158. The flush toilet was invented in Flushing, NY.

159. The inner core of most standard golf balls is made of nougat, which helps the balls remain aloft longer.

160. On occasions when the sun is shining brightly on falling snowflakes, they contain enough ionic charge to stun insects. Observation of this phenomenon inspired the invention of the bug zapper.

161. Over the last two decades, more Americans died of heart attacks while watching horror movies in movie theaters than died while sky-diving.

162. A common misconception is that the term "salsa dancing" derives from the food condiment called salsa. Actually, the dance was invented in the 1930s by a dance teacher named Frankie Salsa.

163. Every common food product, with the exception of fish and veal, contains some traces of peanut enzymes.

164. The number of words in the Bible divided by the number of verses equals exactly 666.

165. An 18th-century law still on the books in Vermont makes it illegal for a woman to lick a stamp in a public place.
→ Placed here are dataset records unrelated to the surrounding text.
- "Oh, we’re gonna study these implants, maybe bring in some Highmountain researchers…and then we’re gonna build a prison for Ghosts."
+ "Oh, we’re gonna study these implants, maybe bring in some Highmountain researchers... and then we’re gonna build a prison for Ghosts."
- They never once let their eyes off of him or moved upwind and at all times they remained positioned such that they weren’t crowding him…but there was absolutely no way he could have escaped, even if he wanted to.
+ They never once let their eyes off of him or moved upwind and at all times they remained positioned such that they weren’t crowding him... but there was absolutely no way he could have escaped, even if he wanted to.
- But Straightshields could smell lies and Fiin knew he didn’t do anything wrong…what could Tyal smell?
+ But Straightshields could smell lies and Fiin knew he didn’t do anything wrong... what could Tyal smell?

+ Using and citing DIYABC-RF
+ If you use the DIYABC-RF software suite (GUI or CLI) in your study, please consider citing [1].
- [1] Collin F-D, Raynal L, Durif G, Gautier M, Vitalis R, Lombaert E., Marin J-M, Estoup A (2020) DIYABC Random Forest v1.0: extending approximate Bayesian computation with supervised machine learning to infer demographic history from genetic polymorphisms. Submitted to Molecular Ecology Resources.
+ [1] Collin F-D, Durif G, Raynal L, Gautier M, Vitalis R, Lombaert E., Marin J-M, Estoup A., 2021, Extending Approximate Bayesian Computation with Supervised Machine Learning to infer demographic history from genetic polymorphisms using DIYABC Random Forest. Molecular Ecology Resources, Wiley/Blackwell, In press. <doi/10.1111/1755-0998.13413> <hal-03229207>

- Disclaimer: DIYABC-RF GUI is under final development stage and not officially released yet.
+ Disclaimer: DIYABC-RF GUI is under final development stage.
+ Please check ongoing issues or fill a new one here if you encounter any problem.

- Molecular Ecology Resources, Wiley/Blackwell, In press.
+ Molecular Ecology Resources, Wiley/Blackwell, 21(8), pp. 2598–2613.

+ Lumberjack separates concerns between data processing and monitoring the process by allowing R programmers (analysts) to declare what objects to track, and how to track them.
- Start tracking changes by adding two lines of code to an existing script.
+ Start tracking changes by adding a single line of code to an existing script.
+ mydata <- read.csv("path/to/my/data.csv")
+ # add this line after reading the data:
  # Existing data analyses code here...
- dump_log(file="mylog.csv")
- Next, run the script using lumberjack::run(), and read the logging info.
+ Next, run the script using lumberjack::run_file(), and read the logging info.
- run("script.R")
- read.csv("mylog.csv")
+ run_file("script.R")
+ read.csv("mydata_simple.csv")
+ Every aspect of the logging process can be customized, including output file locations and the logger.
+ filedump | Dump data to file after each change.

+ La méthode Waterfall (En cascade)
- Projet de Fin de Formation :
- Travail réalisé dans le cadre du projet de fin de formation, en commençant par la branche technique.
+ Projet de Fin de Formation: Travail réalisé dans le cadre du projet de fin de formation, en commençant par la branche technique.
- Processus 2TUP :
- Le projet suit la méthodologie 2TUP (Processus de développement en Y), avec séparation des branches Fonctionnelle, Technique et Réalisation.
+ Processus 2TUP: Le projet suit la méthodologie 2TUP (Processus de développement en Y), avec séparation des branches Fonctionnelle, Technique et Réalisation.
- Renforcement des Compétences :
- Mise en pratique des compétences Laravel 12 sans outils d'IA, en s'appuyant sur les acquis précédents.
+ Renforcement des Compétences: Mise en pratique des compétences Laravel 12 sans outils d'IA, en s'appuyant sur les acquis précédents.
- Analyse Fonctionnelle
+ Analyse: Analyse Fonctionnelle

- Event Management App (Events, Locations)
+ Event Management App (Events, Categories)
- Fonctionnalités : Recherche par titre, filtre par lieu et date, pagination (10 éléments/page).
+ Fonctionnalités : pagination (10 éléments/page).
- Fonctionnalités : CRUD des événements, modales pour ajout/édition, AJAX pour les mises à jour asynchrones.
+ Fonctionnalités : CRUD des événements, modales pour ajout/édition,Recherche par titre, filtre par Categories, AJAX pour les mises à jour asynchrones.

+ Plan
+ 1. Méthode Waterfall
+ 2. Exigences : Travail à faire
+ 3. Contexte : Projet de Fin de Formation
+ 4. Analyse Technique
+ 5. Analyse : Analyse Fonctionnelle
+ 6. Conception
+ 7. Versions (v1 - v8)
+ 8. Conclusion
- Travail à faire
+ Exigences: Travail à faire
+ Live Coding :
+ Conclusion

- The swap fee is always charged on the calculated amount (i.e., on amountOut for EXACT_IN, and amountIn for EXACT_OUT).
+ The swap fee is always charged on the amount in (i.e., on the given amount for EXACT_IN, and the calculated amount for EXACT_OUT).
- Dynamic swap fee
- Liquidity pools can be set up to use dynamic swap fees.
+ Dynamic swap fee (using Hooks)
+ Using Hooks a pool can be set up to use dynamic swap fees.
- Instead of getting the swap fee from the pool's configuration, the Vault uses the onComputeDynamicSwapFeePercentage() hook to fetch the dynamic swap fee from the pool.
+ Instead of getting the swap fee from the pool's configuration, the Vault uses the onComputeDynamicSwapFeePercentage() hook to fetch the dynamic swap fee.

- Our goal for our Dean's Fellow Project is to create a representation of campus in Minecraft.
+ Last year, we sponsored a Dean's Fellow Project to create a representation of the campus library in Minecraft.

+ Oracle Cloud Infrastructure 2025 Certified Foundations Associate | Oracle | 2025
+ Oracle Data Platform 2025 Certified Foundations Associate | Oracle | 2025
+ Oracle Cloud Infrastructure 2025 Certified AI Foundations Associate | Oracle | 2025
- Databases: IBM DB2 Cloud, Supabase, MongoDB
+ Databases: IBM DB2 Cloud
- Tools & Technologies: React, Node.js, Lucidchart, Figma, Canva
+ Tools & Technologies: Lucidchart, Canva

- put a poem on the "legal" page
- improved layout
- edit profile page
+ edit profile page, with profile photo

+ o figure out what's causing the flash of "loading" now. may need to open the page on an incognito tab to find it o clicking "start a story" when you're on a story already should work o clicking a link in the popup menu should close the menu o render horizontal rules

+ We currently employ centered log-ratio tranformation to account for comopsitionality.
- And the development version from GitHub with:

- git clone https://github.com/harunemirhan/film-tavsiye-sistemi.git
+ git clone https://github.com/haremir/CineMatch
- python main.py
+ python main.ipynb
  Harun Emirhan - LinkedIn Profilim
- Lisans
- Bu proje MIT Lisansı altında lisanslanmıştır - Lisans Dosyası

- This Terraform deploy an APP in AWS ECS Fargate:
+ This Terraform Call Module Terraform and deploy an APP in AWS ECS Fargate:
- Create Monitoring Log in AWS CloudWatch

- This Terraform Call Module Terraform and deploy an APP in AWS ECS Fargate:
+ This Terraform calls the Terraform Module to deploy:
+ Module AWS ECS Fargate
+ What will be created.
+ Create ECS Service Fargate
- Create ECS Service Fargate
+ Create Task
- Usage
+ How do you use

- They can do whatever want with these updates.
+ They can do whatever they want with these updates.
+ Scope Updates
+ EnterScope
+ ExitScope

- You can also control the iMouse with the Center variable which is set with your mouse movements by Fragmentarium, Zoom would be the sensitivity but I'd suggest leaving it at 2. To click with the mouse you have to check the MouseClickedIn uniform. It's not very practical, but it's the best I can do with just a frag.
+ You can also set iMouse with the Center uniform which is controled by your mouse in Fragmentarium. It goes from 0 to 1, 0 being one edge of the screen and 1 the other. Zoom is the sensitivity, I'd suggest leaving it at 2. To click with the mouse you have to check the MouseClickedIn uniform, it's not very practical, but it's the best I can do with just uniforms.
166. Anthropologists have discovered a tribe of South American monkeys with a rudimentary system of government analogous to our own three-branch form of government.

167. Constipation kills nearly twice as many people as diarrhea, mainly because the former mostly afflicts the old and weak while the latter mostly affects young, strong children.

168. It is physically impossible to urinate and give blood at the same time.

169. If you fill a standard 750ml wine bottle with live hornets, their angry buzzing will resonate at precisely the right frequency to shatter the glass.

170. During his famous "Blue Period," Pablo Picasso invented the substance that eventually became known as Play-Doh.

171. Every year in the fall, Niagara Falls is shut down for maintenance for 24 hours. The flow is diverted using a massive series of pipes and spigots built for this purpose in 1837.

172. The rare Chilean hummingbird has been known to suck blood from animals like a giant mosquito.

173. Tap dancers frequently forget to breathe normally during difficult routines, resulting in an average of 200 tap dancing-related tragedies per year.